Tergantung dari sisi mana kita melihatnya maka protein skimmer bisa digantikan bisa pula tidak.
Kalau dilihat dari filtrasi secara keseluruhan adalah untuk memperbaiki kualitas air bisa saja digantikan oleh proses filtrasi lain. Misalnya dg banyaknya bakteri pengurai nitrogen, filtrasi kimia dg berbagai media, makro algae, sistim anaerob dll.
Pada akhirnya adalah kualitas air yang baik
Tapi bila dilihat dari kemudahan dan praktisnya proses filtrasi dengan mengisolasi bahan baku yang bakal merusak kualitas airmaka (sepertinya) belum ada yg dapat menggantikan protein skimmer.
Untuk mudahnya coba dg simulasi ini :
Tanpa protein skimmer
10 protein ---> 100 amonia ---> 1000 nitrit ---> 10.000 nitrat
maka 10.000 nitrat yang harus diserap oleh refugium, anaerob dan media filtrasi kimia.
Bila dg protein skimmer (asumsi efektifitasnya hanya 70 %)
Maka . . . .
10 protein ---> skimmer membuang 7 protein sisa 3 protein ---> 30 amonia ---> 300 nitrit ---> 3000 nitrat
3000 nitrat yang harus di serap oleh refug, anaerob dan media filtrasi kimia.
Tentunya menyerap 3000 nitrat akan lebih ringan dibanding menyerap 10.000 nitrat.
Dalam refugium lebih sedikit makro algae shg butuh space relatif kecil.
Anaerob yang relatif lamban akan sempat mengurai nitrat.
Yg terpenting lagi media kimia tidak cepat jenuh, shg umur penggantian bisa lebih lama mengingat media kimia cukup mahal.
Menurut pendapat saya, bisa saja protein skimmer digantikan dg berbagai macam sistim filtrasi lainnya, tetapi operasionalnya akan membutuhkan tempat dan biaya yang mahal.
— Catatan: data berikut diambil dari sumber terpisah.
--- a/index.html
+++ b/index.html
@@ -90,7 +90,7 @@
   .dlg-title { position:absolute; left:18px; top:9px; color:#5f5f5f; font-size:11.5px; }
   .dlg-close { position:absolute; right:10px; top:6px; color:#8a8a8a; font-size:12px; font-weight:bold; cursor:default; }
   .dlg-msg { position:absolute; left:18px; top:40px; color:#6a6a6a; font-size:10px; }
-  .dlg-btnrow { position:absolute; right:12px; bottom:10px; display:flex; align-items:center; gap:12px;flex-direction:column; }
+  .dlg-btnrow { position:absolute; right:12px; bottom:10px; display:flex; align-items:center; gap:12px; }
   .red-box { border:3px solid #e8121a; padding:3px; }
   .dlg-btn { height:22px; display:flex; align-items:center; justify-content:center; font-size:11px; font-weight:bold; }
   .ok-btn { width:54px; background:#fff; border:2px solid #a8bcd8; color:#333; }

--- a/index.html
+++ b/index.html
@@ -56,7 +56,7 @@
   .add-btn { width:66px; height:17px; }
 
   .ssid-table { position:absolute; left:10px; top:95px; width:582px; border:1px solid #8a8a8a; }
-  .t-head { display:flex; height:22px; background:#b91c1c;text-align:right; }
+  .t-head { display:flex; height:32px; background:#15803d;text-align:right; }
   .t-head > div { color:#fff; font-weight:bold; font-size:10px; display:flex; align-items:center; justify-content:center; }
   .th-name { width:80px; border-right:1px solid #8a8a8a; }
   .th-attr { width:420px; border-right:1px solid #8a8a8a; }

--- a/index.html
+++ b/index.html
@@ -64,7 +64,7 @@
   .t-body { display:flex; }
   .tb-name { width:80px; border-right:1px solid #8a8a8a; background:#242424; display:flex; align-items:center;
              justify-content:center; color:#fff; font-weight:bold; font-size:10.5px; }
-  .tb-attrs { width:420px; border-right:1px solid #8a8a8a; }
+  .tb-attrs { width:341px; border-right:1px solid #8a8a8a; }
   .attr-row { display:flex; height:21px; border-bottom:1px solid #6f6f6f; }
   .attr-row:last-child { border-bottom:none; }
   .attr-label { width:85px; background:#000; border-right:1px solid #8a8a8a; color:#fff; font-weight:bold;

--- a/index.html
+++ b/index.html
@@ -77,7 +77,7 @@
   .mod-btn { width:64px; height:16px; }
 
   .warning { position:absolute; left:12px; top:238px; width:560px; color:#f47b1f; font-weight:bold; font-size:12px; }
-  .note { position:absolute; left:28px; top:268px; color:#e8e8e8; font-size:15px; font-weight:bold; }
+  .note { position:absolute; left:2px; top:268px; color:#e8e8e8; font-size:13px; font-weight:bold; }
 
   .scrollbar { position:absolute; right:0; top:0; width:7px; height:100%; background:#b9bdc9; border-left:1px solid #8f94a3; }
Sedangkan dg protein skimmer hanya membutuhkan listrik tetapi menghemat tempat dan media kimia.
Belum lagi kelebihan lainnya spt aerasi, stabilnya kelarutan gas, fluktuasi pH yg relatif kecil, menghambat perkembangan mikroorganisme dll.
Jadi selanjutnya terserah masing2 mau menggunakan skimmer atau tidak yang terpenting kualitas air tetap bagus.